WORK REQUIRED >> Nothing but the images is to be left out of your exact copy of the entries.

SUPPLIED MATERIAL >>
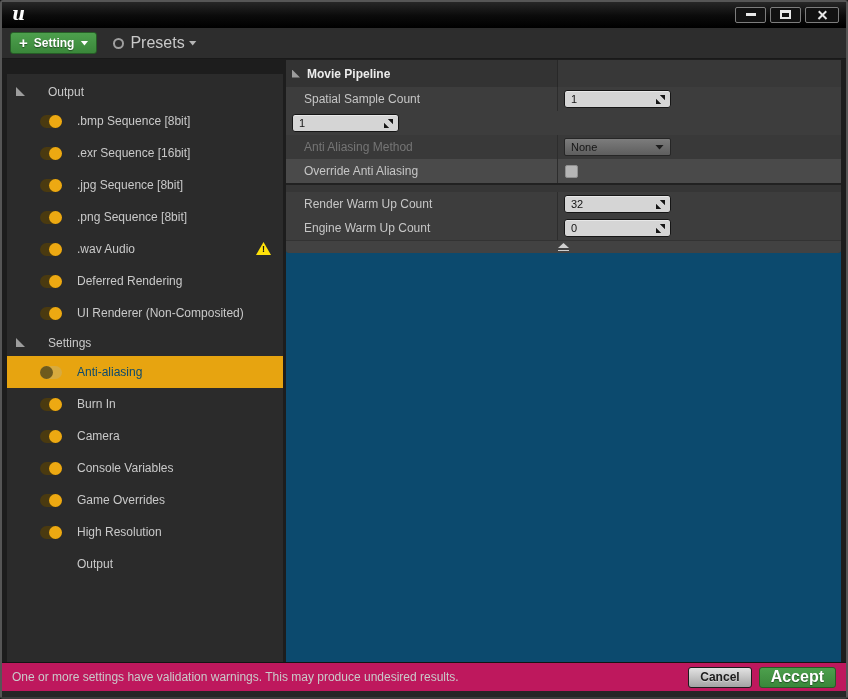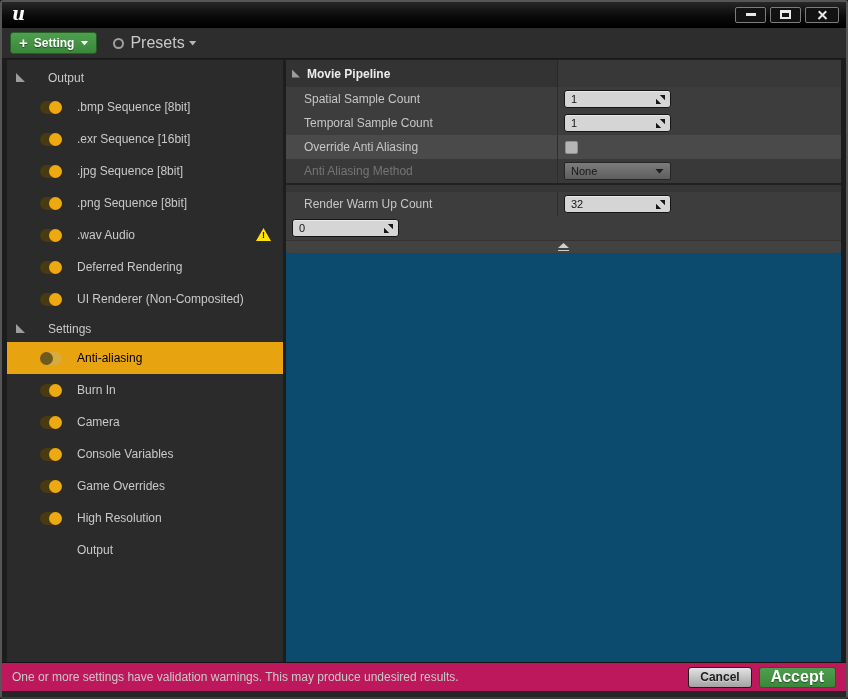--- a/index.html
+++ b/index.html
@@ -57,31 +57,31 @@
     display:inline-flex; align-items:center; gap:4px; background:none; border:none; cursor:pointer;
     color:#c9c9c9; font-size:16px;
   }
   .ring{ width:11px; height:11px; border:2.5px solid #9f9f9f; border-radius:50%; margin-right:2px; }
   .caret-gray{ width:8px; height:5px; background:#b5b5b5; clip-path:polygon(0 0,100% 0,50% 100%); }
 
   
   .content{ flex:1; min-height:0; display:flex; gap:3px; background:#1d1d1d; padding:1px 5px 0 5px; }
 
   
-  .sidebar{ width:276px; flex:none; background:#2b2b2b; padding-top:4px; overflow:hidden; }
+  .sidebar{ width:276px; flex:none; background:#2b2b2b; padding-top:4px; overflow:hidden;margin-top:14px; }
   .cat-row{ height:27px; display:flex; align-items:center; padding-left:9px; gap:23px; cursor:pointer; }
   .expander{ width:9px; height:9px; flex:none; background:#9d9d9d; clip-path:polygon(0 0,100% 100%,0 100%); }
   .cat-label{ color:#c9c9c9; font-size:12px; }
   .item-row{ height:32px; display:flex; align-items:center; padding-left:33px; gap:15px; position:relative; cursor:pointer;text-align:right; }
   .toggle{ width:22px; height:13px; flex:none; background:#4a3a10; border-radius:7px; position:relative; cursor:pointer; }
   .knob{ position:absolute; right:0; top:0; width:13px; height:13px; border-radius:50%; background:#eda912; }
   .toggle.hidden{ visibility:hidden; }
   .item-label{ color:#c9c9c9; font-size:12px; }
   .item-row.selected{ background:#e7a410; }
-  .item-row.selected .item-label{ color:#000000; }
+  .item-row.selected .item-label{ color:#0c4a6e; }
   .item-row.selected .toggle{ background:#d8ab3e; }
   .item-row.selected .knob{ right:auto; left:0; background:#6e5a1d; }
   .warning{
     position:absolute; right:12px; top:9px; width:15px; height:13px;
     background:#ffe20a; clip-path:polygon(50% 0,100% 100%,0 100%);
     display:flex; justify-content:center; align-items:flex-end;
   }
   .warning i{ font-style:normal; font-weight:bold; font-size:9px; color:#191919; line-height:12px; }
 
   
@@ -311,66 +311,66 @@
     <div class="d-value-col">
       <div class="num-input">
         <span class="num-value bind-value">1</span>
         <svg class="drag-svg" viewBox="0 0 9 9">
                     <path d="M9 0 V5.2 L3.8 0 Z M0 9 V3.8 L5.2 9 Z"></path>
                   </svg>
       </div>
     </div>
   </div>
             <div class="d-row">
-    <div class="d-label-col">
-      <span class="d-label bind-label">Temporal Sample Count</span>
-    </div>
     <div class="d-value-col">
       <div class="num-input">
         <span class="num-value bind-value">1</span>
         <svg class="drag-svg" viewBox="0 0 9 9">
                     <path d="M9 0 V5.2 L3.8 0 Z M0 9 V3.8 L5.2 9 Z"></path>
                   </svg>
       </div>
     </div>
   </div>
-            <div class="d-row highlight">
-    <div class="d-label-col">
-      <span class="d-label bind-label">Override Anti Aliasing</span>
-    </div>
-    <div class="d-value-col">
-      <span class="checkbox"></span>
-    </div>
-  </div>
             <div class="d-row dim">
     <div class="d-label-col">
       <span class="d-label bind-label">Anti Aliasing Method</span>
     </div>
     <div class="d-value-col">
       <div class="dropdown">
         <span class="dd-value bind-value">None</span>
         <span class="dd-caret"></span>
       </div>
+    </div>
+  </div>
+            <div class="d-row highlight">
+    <div class="d-label-col">
+      <span class="d-label bind-label">Override Anti Aliasing</span>
+    </div>
+    <div class="d-value-col">
+      <span class="checkbox"></span>
     </div>
   </div>
             <div class="d-sep"></div>
             <div class="d-row">
     <div class="d-label-col">
       <span class="d-label bind-label">Render Warm Up Count</span>
     </div>
     <div class="d-value-col">
       <div class="num-input">
         <span class="num-value bind-value">32</span>
         <svg class="drag-svg" viewBox="0 0 9 9">
                     <path d="M9 0 V5.2 L3.8 0 Z M0 9 V3.8 L5.2 9 Z"></path>
                   </svg>
       </div>
     </div>
   </div>
             <div class="d-row">
+    <div class="d-label-col">
+      <span class="d-label bind-label">Engine Warm Up Count</span>
+    </div>
     <div class="d-value-col">
       <div class="num-input">
         <span class="num-value bind-value">0</span>
         <svg class="drag-svg" viewBox="0 0 9 9">
                     <path d="M9 0 V5.2 L3.8 0 Z M0 9 V3.8 L5.2 9 Z"></path>
                   </svg>
       </div>
     </div>
   </div>
           </div>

ANSWER BELOW >>
--- a/index.html
+++ b/index.html
@@ -57,31 +57,31 @@
     display:inline-flex; align-items:center; gap:4px; background:none; border:none; cursor:pointer;
     color:#c9c9c9; font-size:16px;
   }
   .ring{ width:11px; height:11px; border:2.5px solid #9f9f9f; border-radius:50%; margin-right:2px; }
   .caret-gray{ width:8px; height:5px; background:#b5b5b5; clip-path:polygon(0 0,100% 0,50% 100%); }
 
   
   .content{ flex:1; min-height:0; display:flex; gap:3px; background:#1d1d1d; padding:1px 5px 0 5px; }
 
   
-  .sidebar{ width:276px; flex:none; background:#2b2b2b; padding-top:4px; overflow:hidden; }
+  .sidebar{ width:276px; flex:none; background:#2b2b2b; padding-top:4px; overflow:hidden;margin-top:14px; }
   .cat-row{ height:27px; display:flex; align-items:center; padding-left:9px; gap:23px; cursor:pointer; }
   .expander{ width:9px; height:9px; flex:none; background:#9d9d9d; clip-path:polygon(0 0,100% 100%,0 100%); }
   .cat-label{ color:#c9c9c9; font-size:12px; }
   .item-row{ height:32px; display:flex; align-items:center; padding-left:33px; gap:15px; position:relative; cursor:pointer;text-align:right; }
   .toggle{ width:22px; height:13px; flex:none; background:#4a3a10; border-radius:7px; position:relative; cursor:pointer; }
   .knob{ position:absolute; right:0; top:0; width:13px; height:13px; border-radius:50%; background:#eda912; }
   .toggle.hidden{ visibility:hidden; }
   .item-label{ color:#c9c9c9; font-size:12px; }
   .item-row.selected{ background:#e7a410; }
-  .item-row.selected .item-label{ color:#000000; }
+  .item-row.selected .item-label{ color:#0c4a6e; }
   .item-row.selected .toggle{ background:#d8ab3e; }
   .item-row.selected .knob{ right:auto; left:0; background:#6e5a1d; }
   .warning{
     position:absolute; right:12px; top:9px; width:15px; height:13px;
     background:#ffe20a; clip-path:polygon(50% 0,100% 100%,0 100%);
     display:flex; justify-content:center; align-items:flex-end;
   }
   .warning i{ font-style:normal; font-weight:bold; font-size:9px; color:#191919; line-height:12px; }
 
   
@@ -311,66 +311,66 @@
     <div class="d-value-col">
       <div class="num-input">
         <span class="num-value bind-value">1</span>
         <svg class="drag-svg" viewBox="0 0 9 9">
                     <path d="M9 0 V5.2 L3.8 0 Z M0 9 V3.8 L5.2 9 Z"></path>
                   </svg>
       </div>
     </div>
   </div>
             <div class="d-row">
-    <div class="d-label-col">
-      <span class="d-label bind-label">Temporal Sample Count</span>
-    </div>
     <div class="d-value-col">
       <div class="num-input">
         <span class="num-value bind-value">1</span>
         <svg class="drag-svg" viewBox="0 0 9 9">
                     <path d="M9 0 V5.2 L3.8 0 Z M0 9 V3.8 L5.2 9 Z"></path>
                   </svg>
       </div>
     </div>
   </div>
-            <div class="d-row highlight">
-    <div class="d-label-col">
-      <span class="d-label bind-label">Override Anti Aliasing</span>
-    </div>
-    <div class="d-value-col">
-      <span class="checkbox"></span>
-    </div>
-  </div>
             <div class="d-row dim">
     <div class="d-label-col">
       <span class="d-label bind-label">Anti Aliasing Method</span>
     </div>
     <div class="d-value-col">
       <div class="dropdown">
         <span class="dd-value bind-value">None</span>
         <span class="dd-caret"></span>
       </div>
+    </div>
+  </div>
+            <div class="d-row highlight">
+    <div class="d-label-col">
+      <span class="d-label bind-label">Override Anti Aliasing</span>
+    </div>
+    <div class="d-value-col">
+      <span class="checkbox"></span>
     </div>
   </div>
             <div class="d-sep"></div>
             <div class="d-row">
     <div class="d-label-col">
       <span class="d-label bind-label">Render Warm Up Count</span>
     </div>
     <div class="d-value-col">
       <div class="num-input">
         <span class="num-value bind-value">32</span>
         <svg class="drag-svg" viewBox="0 0 9 9">
                     <path d="M9 0 V5.2 L3.8 0 Z M0 9 V3.8 L5.2 9 Z"></path>
                   </svg>
       </div>
     </div>
   </div>
             <div class="d-row">
+    <div class="d-label-col">
+      <span class="d-label bind-label">Engine Warm Up Count</span>
+    </div>
     <div class="d-value-col">
       <div class="num-input">
         <span class="num-value bind-value">0</span>
         <svg class="drag-svg" viewBox="0 0 9 9">
                     <path d="M9 0 V5.2 L3.8 0 Z M0 9 V3.8 L5.2 9 Z"></path>
                   </svg>
       </div>
     </div>
   </div>
           </div>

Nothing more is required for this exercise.